■ What to do: Every entry must be repeated exactly. Exclude all pictures.

■ Records shown:
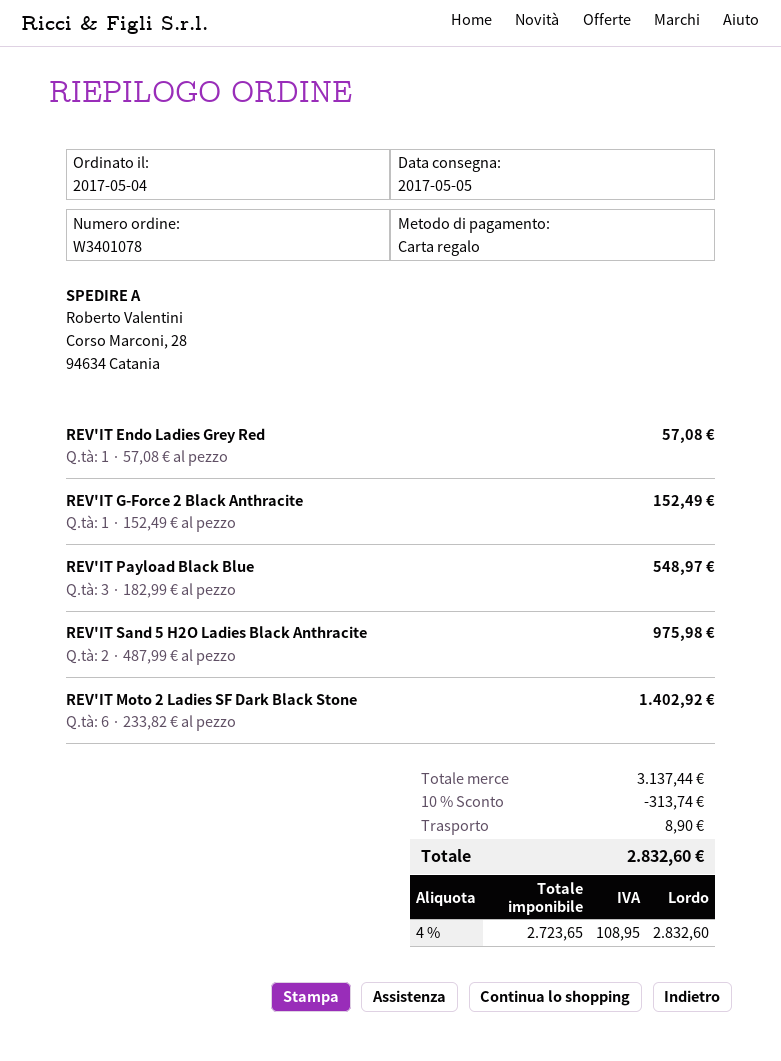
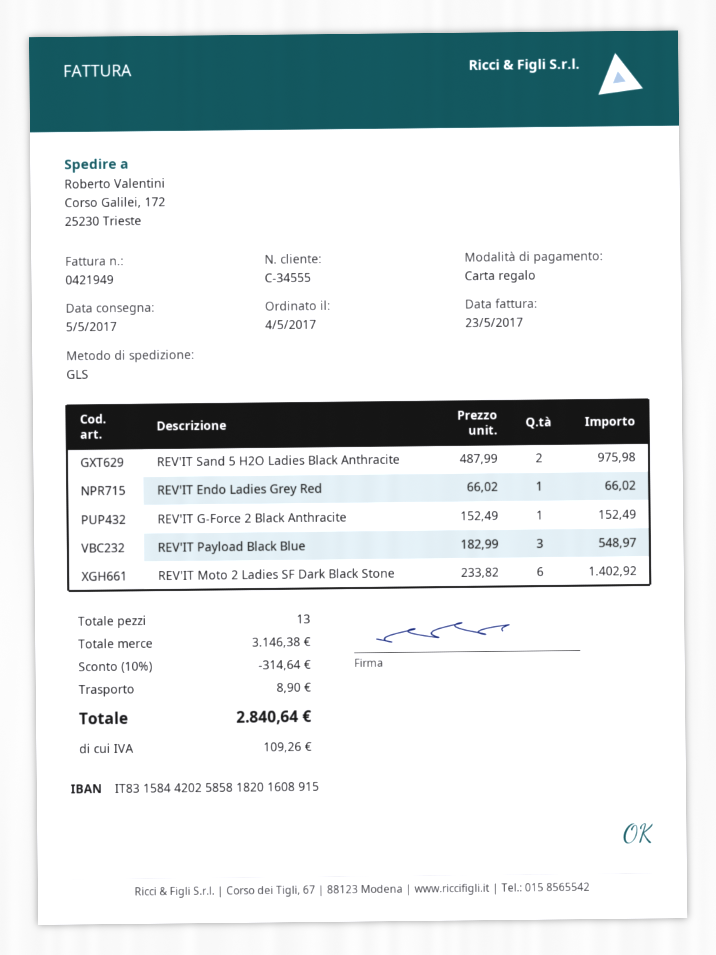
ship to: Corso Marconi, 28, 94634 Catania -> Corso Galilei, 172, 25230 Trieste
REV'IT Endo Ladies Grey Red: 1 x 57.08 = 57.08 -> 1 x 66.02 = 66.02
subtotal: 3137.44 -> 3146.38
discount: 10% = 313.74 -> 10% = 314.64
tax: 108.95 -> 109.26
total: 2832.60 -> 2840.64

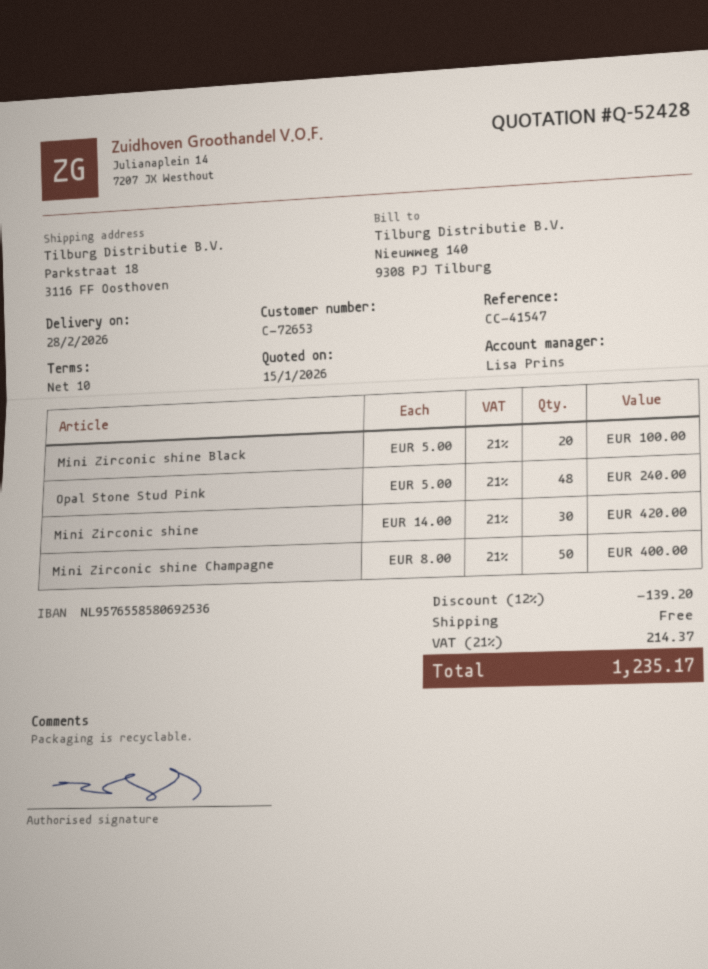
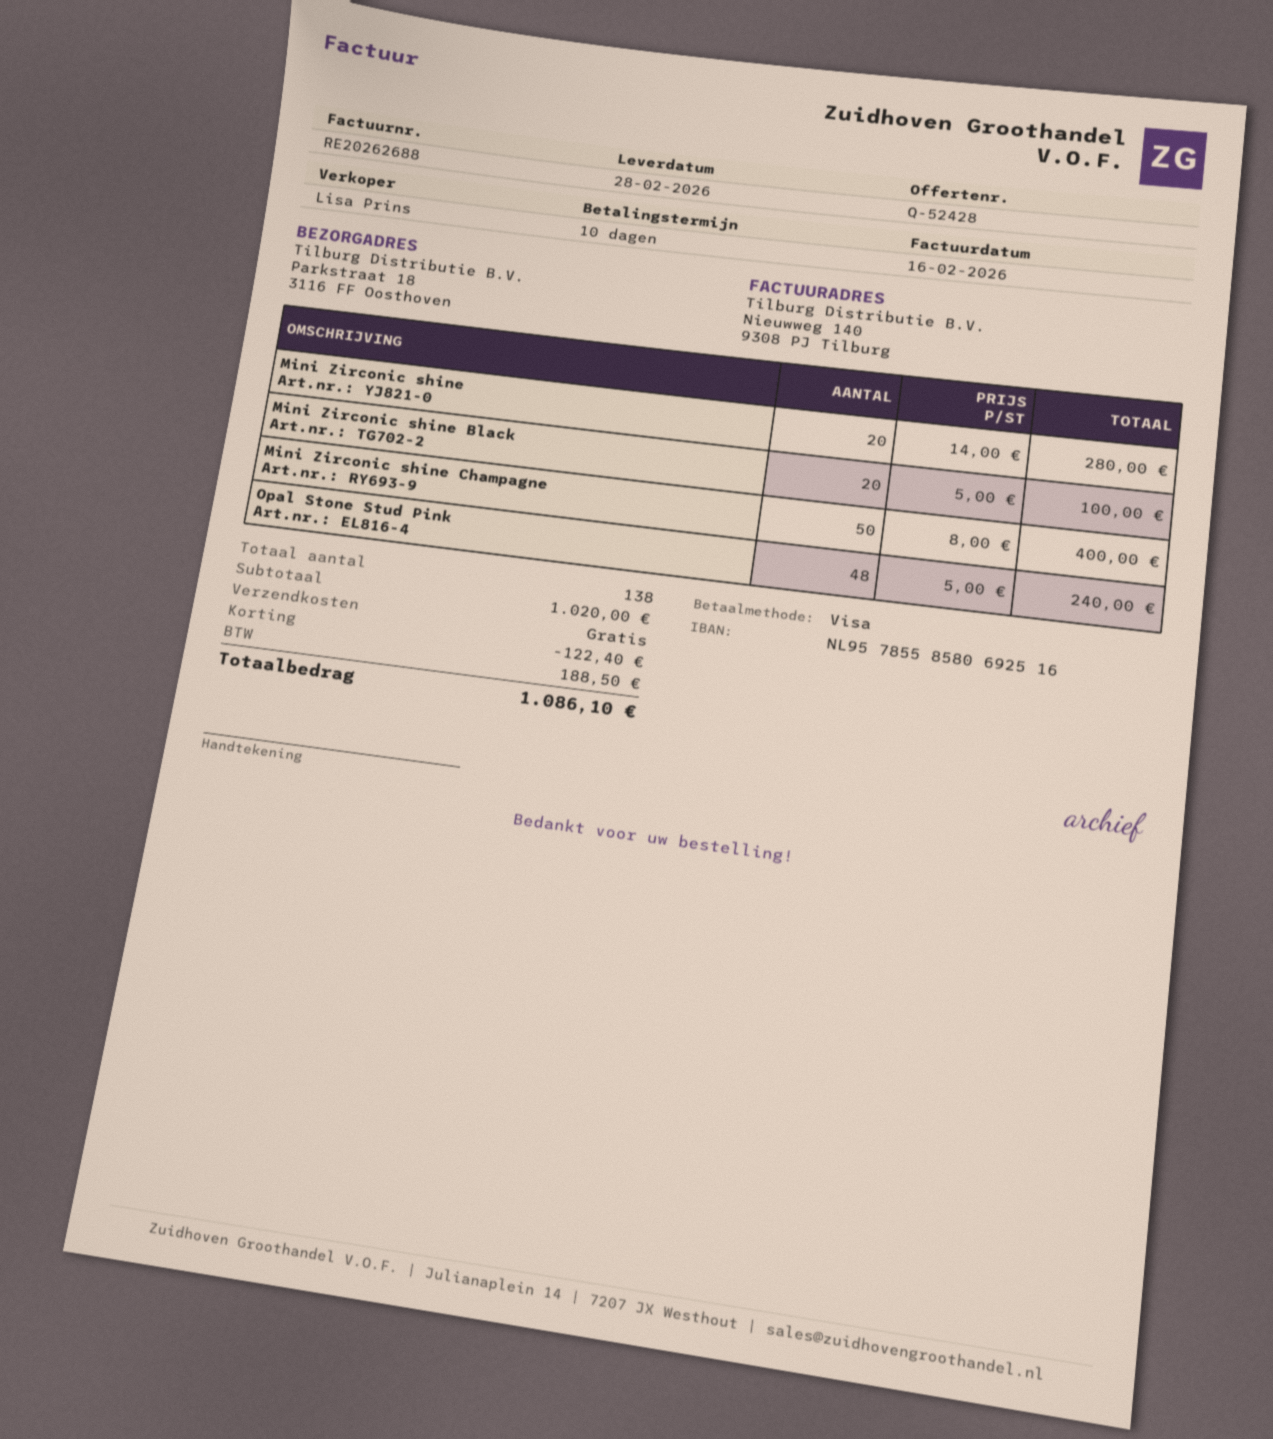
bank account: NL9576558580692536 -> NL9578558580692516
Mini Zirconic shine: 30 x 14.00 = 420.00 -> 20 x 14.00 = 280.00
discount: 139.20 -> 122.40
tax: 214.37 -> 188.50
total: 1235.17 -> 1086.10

■ Result below:
ship to: Corso Marconi, 28, 94634 Catania -> Corso Galilei, 172, 25230 Trieste
REV'IT Endo Ladies Grey Red: 1 x 57.08 = 57.08 -> 1 x 66.02 = 66.02
subtotal: 3137.44 -> 3146.38
discount: 10% = 313.74 -> 10% = 314.64
tax: 108.95 -> 109.26
total: 2832.60 -> 2840.64

bank account: NL9576558580692536 -> NL9578558580692516
Mini Zirconic shine: 30 x 14.00 = 420.00 -> 20 x 14.00 = 280.00
discount: 139.20 -> 122.40
tax: 214.37 -> 188.50
total: 1235.17 -> 1086.10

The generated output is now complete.